Aveva appena richiuso gli occhi ed era in quella fase di cedimento per cui avrebbe per la prima volta dormito di nuovo, quella notte. Non fosse stato per Marcello e il suo tempismo e il volume della sua voce e la sua insonnia. Aveva la passione per internet e ci passava le notti. Antonio gli aveva dato la sua password chiedendogli di scaricare la posta ogni tanto, giusto per non perdere i contatti con sua sorella, l’ultima parte di famiglia che gli era rimasta in Italia. Per tre mesi erano arrivate solo offerte di carriere lampo e super remunerate nel commercio di viagra. Si era anche dimenticato di aver aperto il suo profilo in un social forum; concretamente l’aveva fatto sua sorella.
– Chi è?
– Chi?
– ‘Sta Bianca.
– Nessuno.
Come se non fosse stato lui a conoscere Bianca, non quell’Antonio disteso nudo sulla brandina. Si rassegnò alla sveglia anticipata e cercò di ricordare la sua faccia, ma rivide solo pochissimi tratti. Si alzò e scese da basso. Una volta connesso lesse subito le poche righe di messaggio che si limitavano ad accertare che fosse lui quell’Antonio Donati, nella foto troppo piccola e a chiedere notizie sul suo stato di salute.
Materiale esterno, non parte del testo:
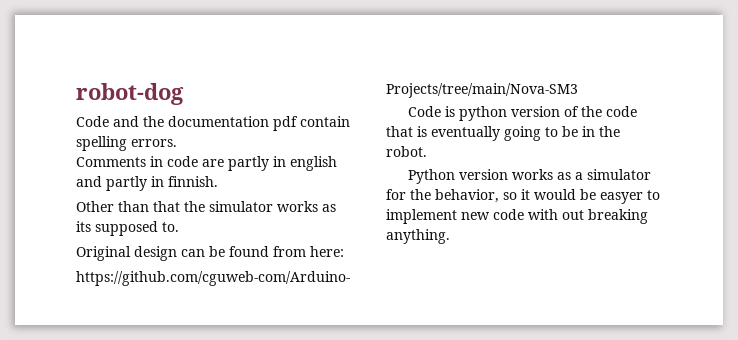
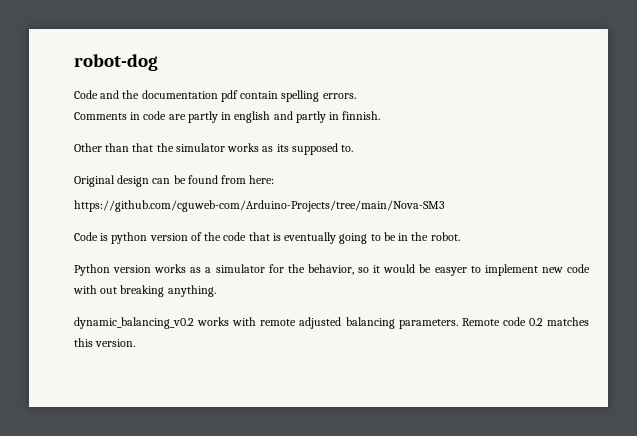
+ dynamic_balancing_v0.2 works with remote adjusted balancing parameters. Remote code 0.2 matches this version.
La risposta fu immediata: “Ciao! Ora sono fuori Milano. Torno il mese prossimo”. Seguiva il suo numero di cellulare.
5.
Peccato che Bianca non fosse un’esperta di posta elettronica, altrimenti una volta a casa si sarebbe accorta subito di una mail finita per sbaglio tra gli spam. Avrebbe placato così la sua ansia di aver fatto un errore, che nemmeno si ricordava o che stava ridendo di lei. Non gli scrisse di nuovo e non ne seppe più nulla. Incominciò a soffrire di un fastidio allo stomaco che l’accompagnò per molto tempo e che i medici non seppero spiegare. Un peso per cui non esistevano farmaci specifici e non bastava una dieta adeguata.
6.
Antonio ebbe a che fare con flebo, siringhe, sangue, medicine, disinfettanti, per tutto il giorno e per tutti i giorni di quell’ultimo mese di missione. Aiutò a salvare vite, curò malattie, vide molti morire. Non fu più triste né più felice. Tornò a Milano e ripartì. A Bianca pensò ancora qualche volta e poi se ne dimenticò, senza chiedersi spiegazioni dell’improvvisata e del suo tirarsi indietro, che tanto faceva lo stesso. Non aggiornò più il suo profilo nel social forum e scordò la password della posta elettronica, cosa che fece dispiacere a sua sorella ma non a lui, che non gli bastava il tempo, preso com’era dal lavoro da infermiere e dal sonno che lo divorava a tratti.